Un appello a “evitare altre tensioni” viene dalla Croce rossa italiana (Cri) di Roma, fonti della quale affermano come le violenze di stanotte al Tiburtino III, a Roma, con un migrante eritreo ferito, siano avvenute all’esterno del centro della Cri. L’organizzazione umanitaria sta ancora cercando di ricostruire l’accaduto dalle testimonianze dei propri operatori, che vengono sentiti dai carabinieri: secondo quanto emerso finora, alcune persone – tra cui l’eritreo ferito – si sarebbero avvicinate all’ingresso del presidio umanitario in via del Frantoio.

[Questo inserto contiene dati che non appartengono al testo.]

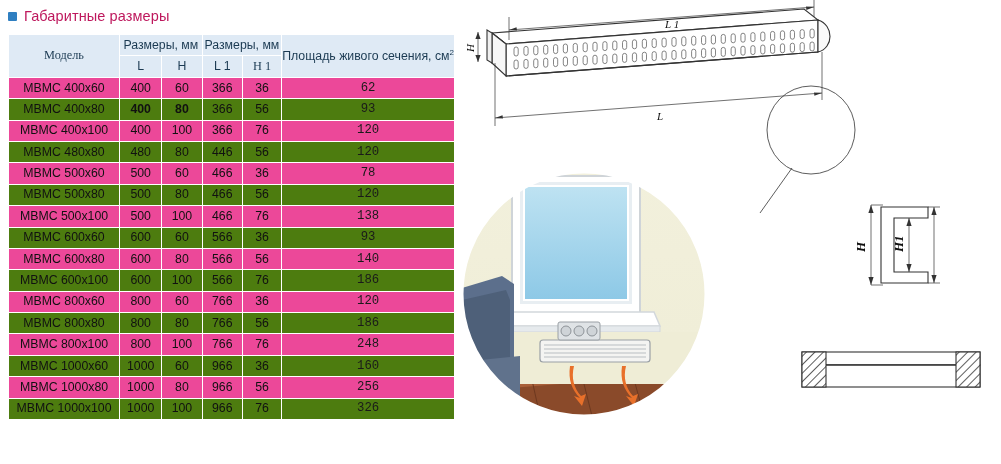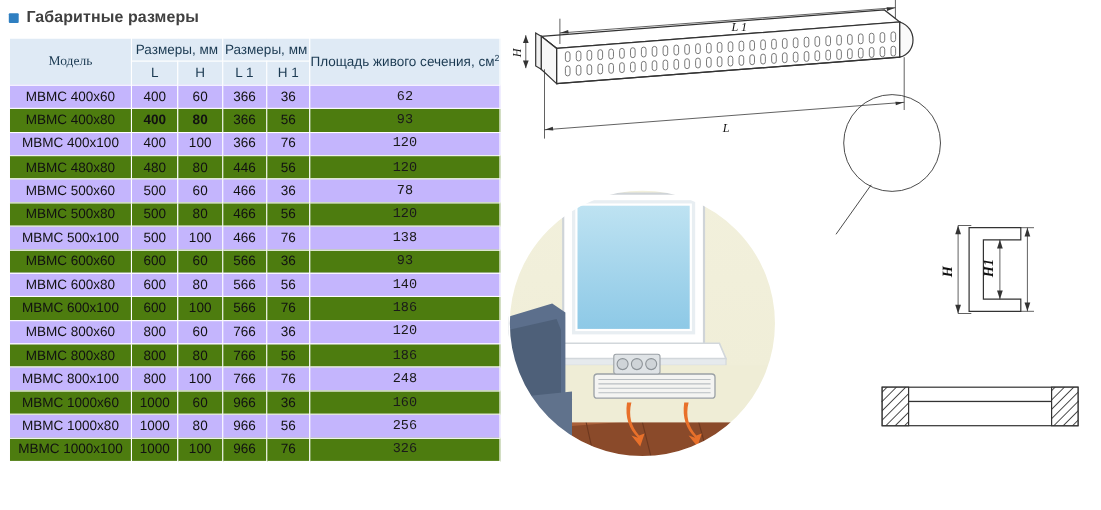--- a/index.html
+++ b/index.html
@@ -23,7 +23,7 @@
     border-radius:1px;
   }
   .header .title{
-    font-size:14.5px;font-weight:bold;color:#404040;letter-spacing:.1px;
+    font-size:14.5px;font-weight:normal;color:#be185d;letter-spacing:.1px;
   }
 
   

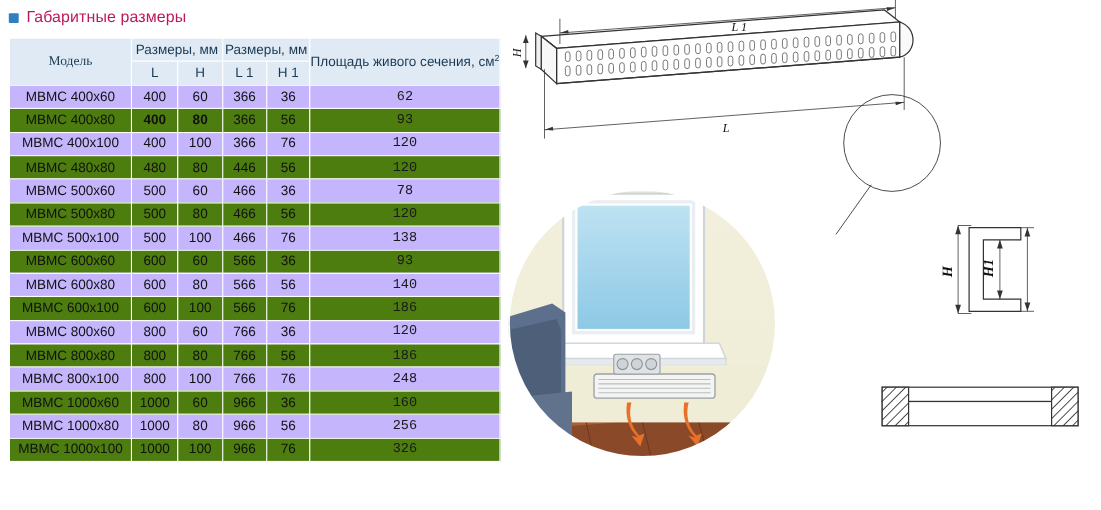--- a/index.html
+++ b/index.html
@@ -51,7 +51,7 @@
   .th-l{width:47px;}
   .th-h{width:47px;}
   .th-l1{width:43px;}
-  .th-h1{width:42px;}
+  .th-h1{width:42px;font-family:Liberation Serif, serif;}
   .th-area{width:125px;}
 
   tbody tr.odd td{background:#c4b5fd;}

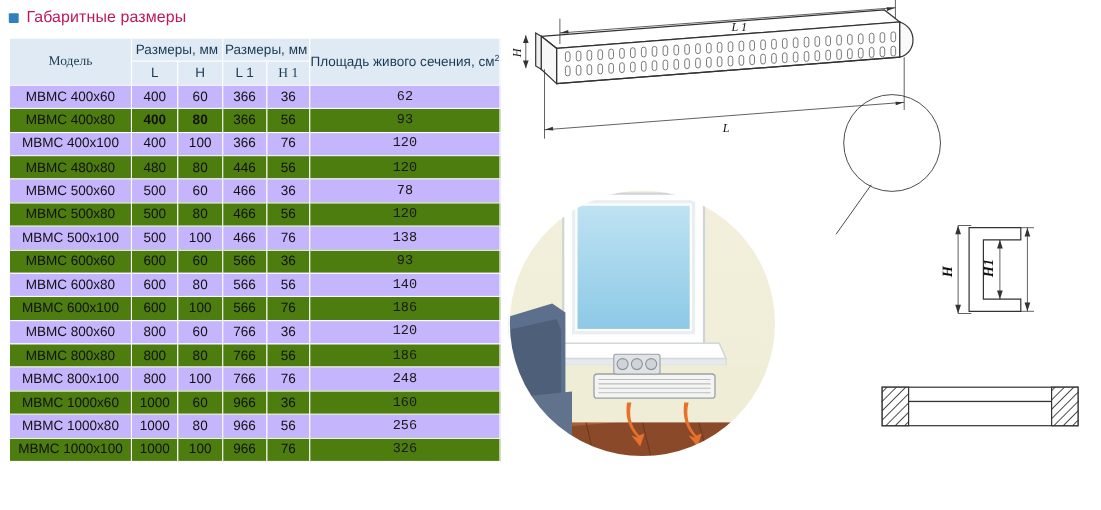--- a/index.html
+++ b/index.html
@@ -54,7 +54,7 @@
   .th-h1{width:42px;font-family:Liberation Serif, serif;}
   .th-area{width:125px;}
 
-  tbody tr.odd td{background:#c4b5fd;}
+  tbody tr.odd td{background:#ec4899;}
   tbody tr.even td{background:#4d7c0f;}
   tbody td.model{text-align:center;color:#111;font-size:12.3px;}
   tbody td.num{color:#111;font-size:12.3px;}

“Sugli incidenti al centro di accoglienza di via del Frantoio andrebbero evitate le solite speculazioni politiche. Dovrebbero evitarle in particolare le destre, dentro e fuori le istituzioni, impegnate h24 a criminalizzare i migranti e ad alimentare i conflitti, invece che provare a risolvere i problemi”, afferma Stefano Fassina, deputato Sinistra italiana e consigliere Sinistra per Roma. “È evidente – prosegue Fassina – che sulle periferie si sono scaricati problemi enormi. È evidente che da tanti anni Roma non ha politiche per l’accoglienza e l’integrazione. È carenza specifica di un problema generale: l’assenza di politiche adeguate per la dilagante sofferenza economica e sociale della città”.
“Di fronte a questi nuovi fatti – avvertono i consiglieri del Pd di Roma – ci chiediamo cosa stia facendo il Campidoglio per gestire l’accoglienza, se e come stia collaborando con le altre Istituzioni. Forse sarebbe stato meglio approvare già ieri la proposta del Pd di istituire una cabina di regia per coordinare le istituzioni e rafforzare il sistema di accoglienza diffuso per rifugiati e richiedenti asilo. Il tutto invece è stato rimandato per l’assenza dell’assessora Baldassarre”.